— Exercise description —
Each word in the data below should be copied exactly; the images should not.

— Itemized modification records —
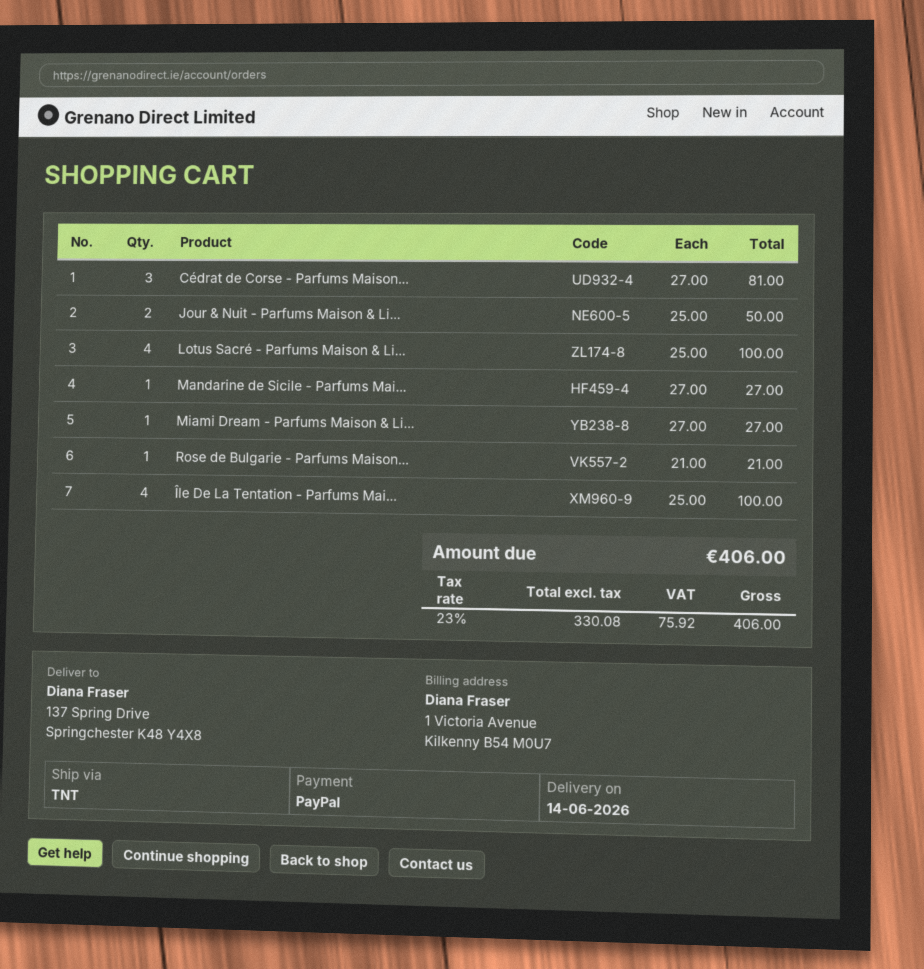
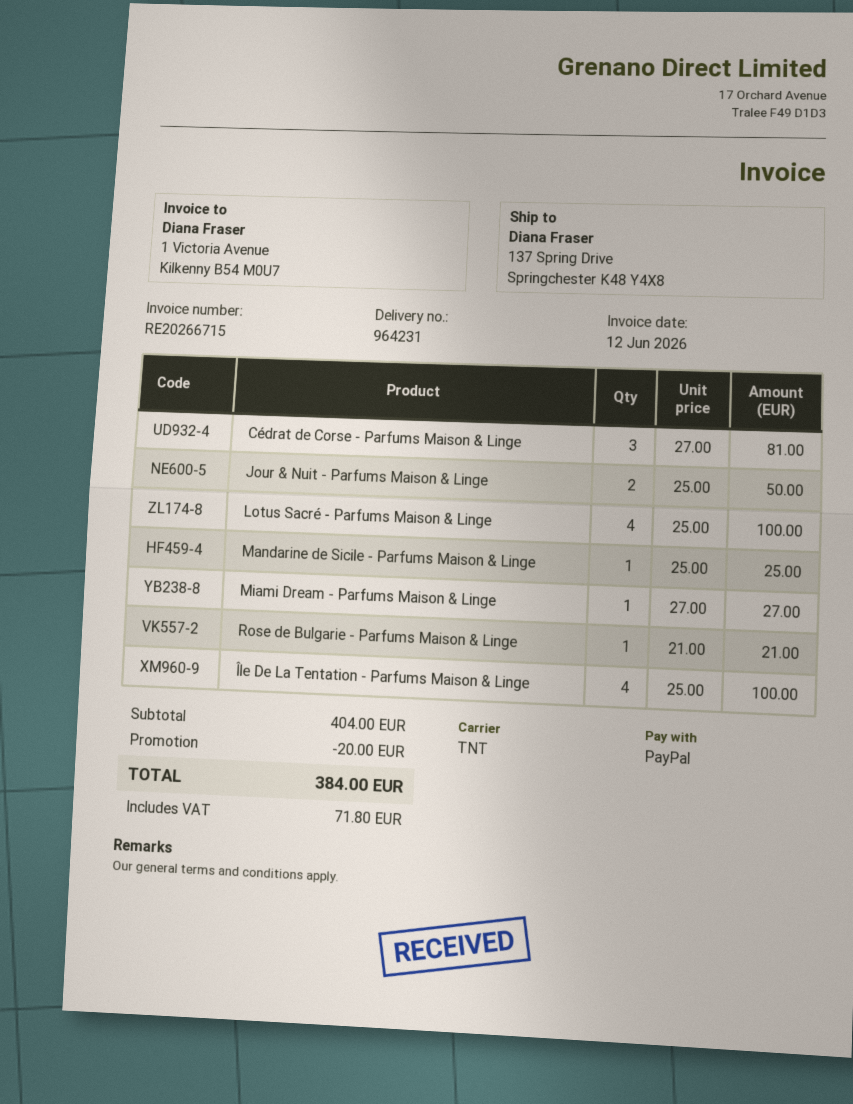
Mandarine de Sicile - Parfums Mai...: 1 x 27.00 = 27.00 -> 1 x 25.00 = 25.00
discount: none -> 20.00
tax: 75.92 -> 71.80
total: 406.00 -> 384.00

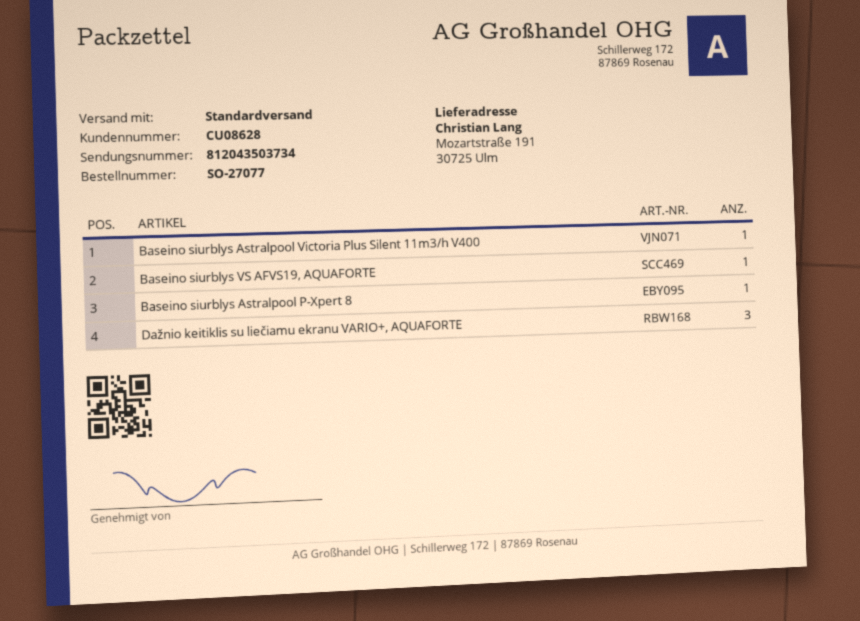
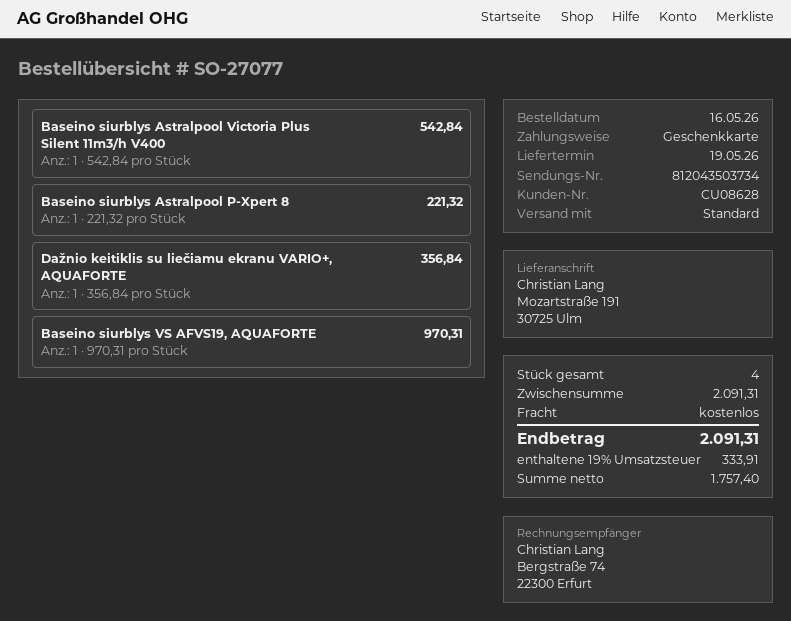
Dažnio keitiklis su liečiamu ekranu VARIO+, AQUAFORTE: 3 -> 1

— Answer for this exercise —
Mandarine de Sicile - Parfums Mai...: 1 x 27.00 = 27.00 -> 1 x 25.00 = 25.00
discount: none -> 20.00
tax: 75.92 -> 71.80
total: 406.00 -> 384.00

Dažnio keitiklis su liečiamu ekranu VARIO+, AQUAFORTE: 3 -> 1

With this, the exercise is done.